The Problem? The demand for support within call centers is always volatile. During one year, FirstEnergy will receive 16 million calls for their 700 call center employees. In order to manage the constantly shifting need for employees on call, FirstEnergy aimed to create a program to handle call volume. They opted to use machine learning as it provided short and long-term models using their historical data.
The Solution? While they had an old forecast, it was very manually intensive, hard to use and a high reliance on short term correlation. RapidMiner helped create an easily understandable, end-to-end and fully automated solution, with comprehensive documentation and identification of knowledge gaps.
00:03 [music] So Mike Stansky from FirstEnergy. We are a utility. And so, unlike a lot of the presentations [laughter]. I’ve seen everyone’s, and in they’re very marketing and very flashy. And ours are we pack as much information into the slide decks as we can and then dump all that at you.
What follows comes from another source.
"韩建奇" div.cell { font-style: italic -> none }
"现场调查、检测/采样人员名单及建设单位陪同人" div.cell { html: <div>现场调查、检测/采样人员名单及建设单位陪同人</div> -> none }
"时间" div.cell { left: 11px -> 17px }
So it’s a little less pretty, and a lot more words, but that’s okay. So I’ll run through all these. The title was for Call Volume Forecasting. That’s the heart of it. And it’s this time series model that Clarkston helped us produce. And Clarkston has these little things over here if you want to see what they did for us. It was actually fantastic. So I will talk about that, the forecast itself, but a lot of this is more on our engagement with Clarkston in our first experience with RapidMiner or rollout of RapidMiner. So sort of pro forma, FirstEnergy is a fully electric utility spanning those states. We have six million customers. We’ve actually been in the business for 112 years, not as FirstEnergy, FirstEnergy only since 1998. So 22 years or so, as FirstEnergy Corp. But that was after the merger of the Ohio and the PA utilities. And then in 2011, we picked up the West Virginia and Maryland utility. And at one time we had a bunch of generation coal-fired power plants, nuclear power plants. We’ve actually fully spun off that business unit as of last year. Actually, they’re fully emerging just this year. It keeps on getting delayed.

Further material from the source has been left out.